Christian: All of these questions on favorites and most exciting is always difficult because all the announcements are incredibly exciting for me, but I would say we had a broad set of announcements grouped into three categories.
The first category was how do we continue to advance the platform that the core capabilities of the platform. Incredibly exciting the progress that we're making on supporting Iceberg (Apache Iceberg) as a standard for open file formats and open table formats. Not every organization in the world may be interested or excited about that, but the largest companies that are far along that strategy and saying parquet file-based data lake, they would welcome the ability to have all the capabilities of Snowflake and the performance of Snowflake operating on files and tables that they can read based on open standard format. So that's one exciting announcement.
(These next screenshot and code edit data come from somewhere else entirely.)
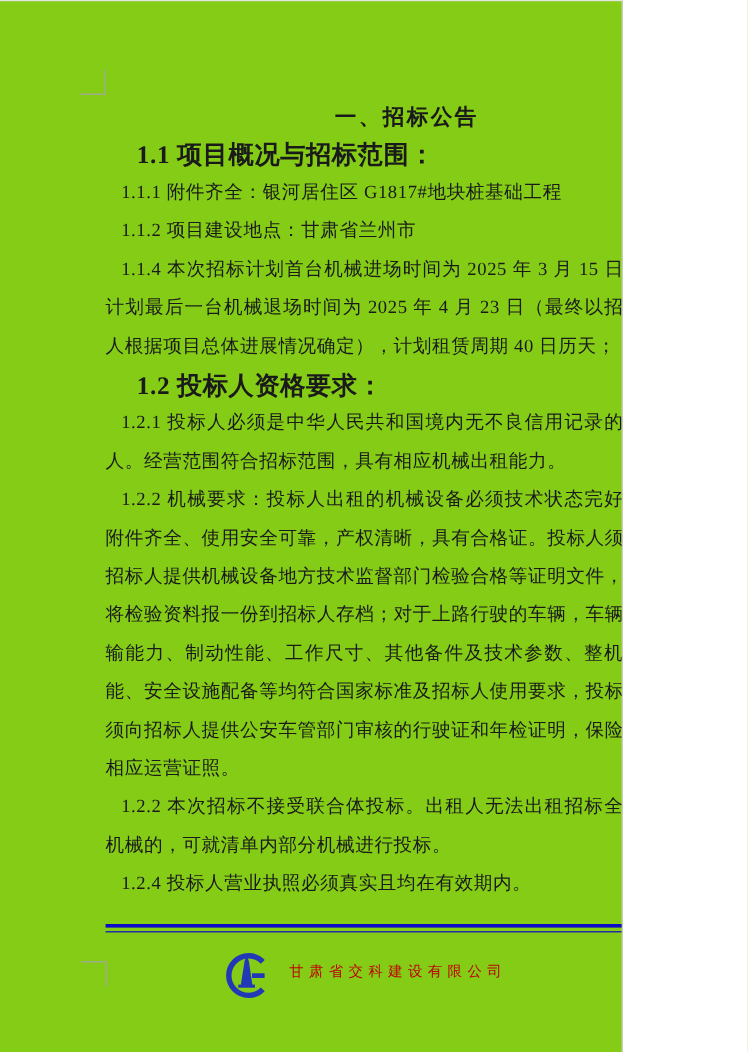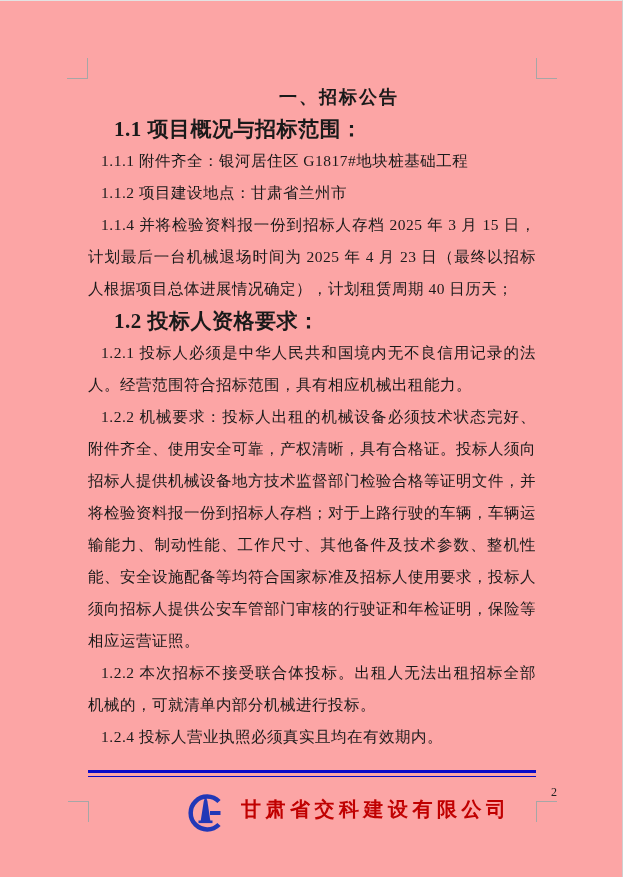--- a/index.html
+++ b/index.html
@@ -5,8 +5,8 @@
   html,body{margin:0;padding:0;background:#ffffff;}
   .page{
     position:relative;
-    width:623px;height:877px;
-    background:#fca5a5;
+    width:519px;height:877px;
+    background:#84cc16;
     box-sizing:border-box;
     border-top:1px solid #e3e3e3;
     border-right:1px solid #cfcfcf;

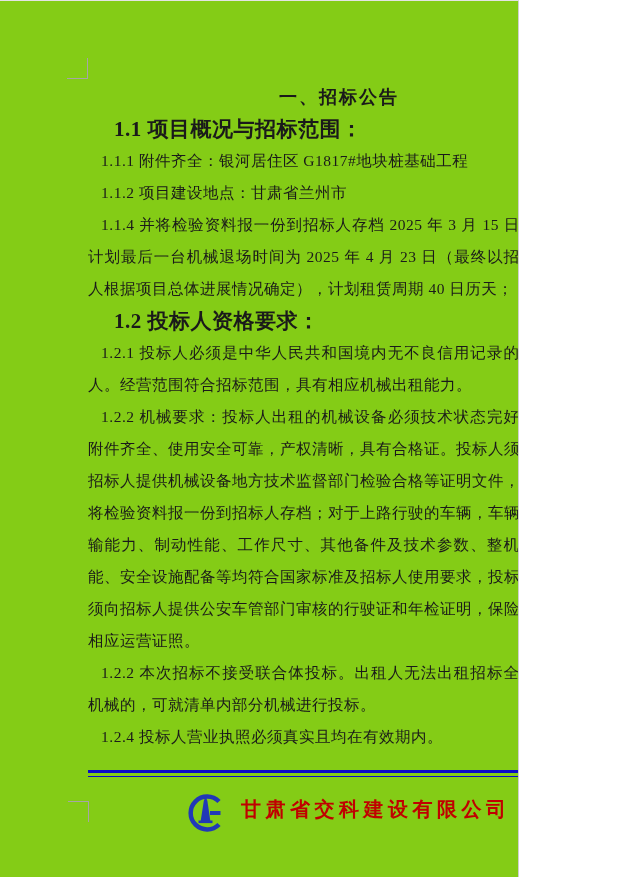--- a/index.html
+++ b/index.html
@@ -69,7 +69,7 @@
     <h2>1.1 项目概况与招标范围：</h2>
     <p>1.1.1 附件齐全：银河居住区 G1817#地块桩基础工程</p>
     <p>1.1.2 项目建设地点：甘肃省兰州市</p>
-    <p><span>1.1.4 并将检验资料报一份到招标人存档 </span><span class="u">2025</span><span> 年 </span><span class="u">3</span><span> 月 </span><span class="u">15</span><span> 日，计划最后一台机械退场时间为 </span><span class="u">2025</span><span> 年 </span><span class="u">4</span><span> 月 </span><span class="u">23</span><span> 日（最终以招标人根据项目总体进展情况确定），计划租赁周期 </span><span class="u">40</span><span> 日历天；</span></p>
+    <p><span>1.1.4 本次招标计划首台机械进场时间为 </span><span class="u">2025</span><span> 年 </span><span class="u">3</span><span> 月 </span><span class="u">15</span><span> 日，计划最后一台机械退场时间为 </span><span class="u">2025</span><span> 年 </span><span class="u">4</span><span> 月 </span><span class="u">23</span><span> 日（最终以招标人根据项目总体进展情况确定），计划租赁周期 </span><span class="u">40</span><span> 日历天；</span></p>
     <h2>1.2 投标人资格要求：</h2>
     <p>1.2.1 投标人必须是中华人民共和国境内无不良信用记录的法人。经营范围符合招标范围，具有相应机械出租能力。</p>
     <p>1.2.2 机械要求：投标人出租的机械设备必须技术状态完好、附件齐全、使用安全可靠，产权清晰，具有合格证。投标人须向招标人提供机械设备地方技术监督部门检验合格等证明文件，并将检验资料报一份到招标人存档；对于上路行驶的车辆，车辆运输能力、制动性能、工作尺寸、其他备件及技术参数、整机性能、安全设施配备等均符合国家标准及招标人使用要求，投标人须向招标人提供公安车管部门审核的行驶证和年检证明，保险等相应运营证照。</p>

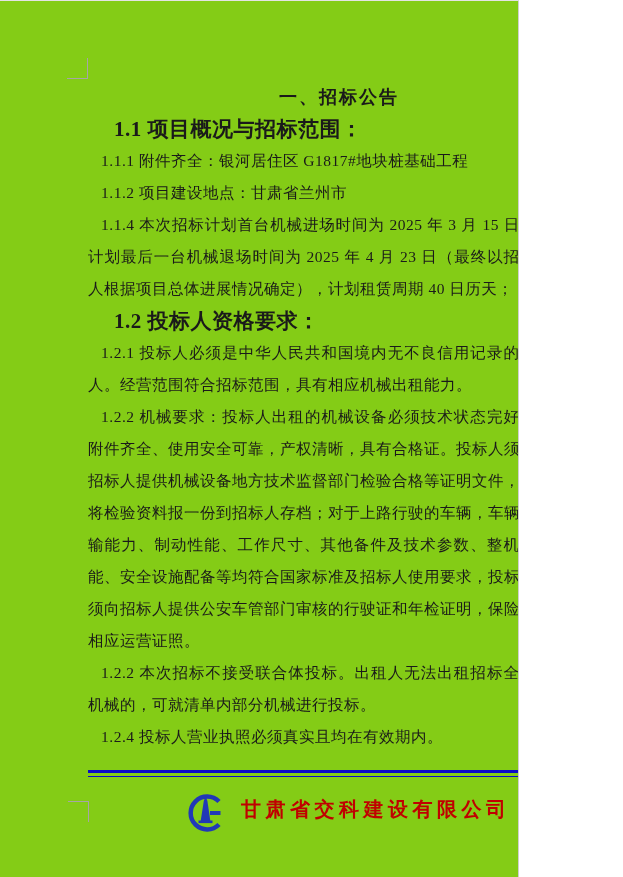--- a/index.html
+++ b/index.html
@@ -49,7 +49,7 @@
   .footer-logo{position:absolute;left:186px;top:791px;width:40px;height:42px;}
   .company-name{
     position:absolute;left:241px;top:798px;
-    color:#c00000;font-weight:bold;font-size:20px;line-height:20px;
+    color:#c00000;font-weight:normal;font-size:12px;line-height:20px;
     letter-spacing:4.5px;white-space:nowrap;
     font-family:"Liberation Serif","DejaVu Serif",serif;
   }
We were also able to share probably a couple dozen performance enhancements. We like to highlight the fact that with Snowflake, based on our business model, faster also means better economics. We obsess about price performance as a ratio, and that's what we aspire to deliver improving economics to our customers on a regular basis.
Second wave of announcements at least at the conference was around being able to distribute data products in our marketplace, we achieved a significant milestone with what we call native apps, which is our framework for being able to deliver either a data set or a data function or a data application, deliver it cross cloud, cross region in the marketplace, and monetize it via Snowflake. All of that seamless, and I can tell you the excitement and interest that we have is through the roof right now. We have a hard time onboarding folks fast enough to deliver this.
And the third category is very critical to our conversation, which was how do we enable organizations to be able to program the data and get value out of the data without compromising or having tradeoffs around what we talked about governance and security and privacy. And even though we have a long list of enhancements, Snowpark is our anchor capability. Snowpark is our secure hosting of the python and the Java runtimes. We delivered new policies for package management, new runtime support, new streaming table value functions and other capabilities.
But probably the headline out of the conference was the broader integration with a container-based hosting as part of the Snowpark technology. So we were not going to be able to continue expanding the number of runtimes and programming languages that we are supporting. We just said, you know what, the faster time-to-value for our partners and our customers is integrate containers and that's in prior preview. But again, the excitement is overwhelming in a very positive way.
Pauline: I know you can't pick favorites. I would say the one that stood out for me that I was most excited to see was the Snowpark container services. And in particular, giving the customers the ability to deploy and run full stack and gen AI apps in Snowflake. You talked about this excitement that you have so much of this demand that is waiting for this. What are you most excited about or what are you seeing from customers in terms of deploying apps within Snowflake?
Christian: So I would say it's interesting that our Snowpark container service is an effort that started way before gen AI was our single topic of conversation in many contexts, but it is a really good mechanism to achieve what we were just talking about. How do I do gen AI, leverage my own private data and do so with safety and security? And the broad goals for us, our goal is instead of taking data to all sorts of different programming environments, how about bringing that computation to happen closer to the data? And that is what container services does and one of the most interesting forms of programmability that you can use today is bringing LLMs.
So we have a number of partnerships with model providers. They're bringing the models to run inside Snowflake. So you can be able to do a secure inference, secure finetuning of those models. And then there's a broader collection of capabilities and how do I lever those technologies with Snowpark container services? So I would say just within that technology, a favorite use case given the interest and priorities of pretty much every organization today is the enablement of generative AI inside Snowflake.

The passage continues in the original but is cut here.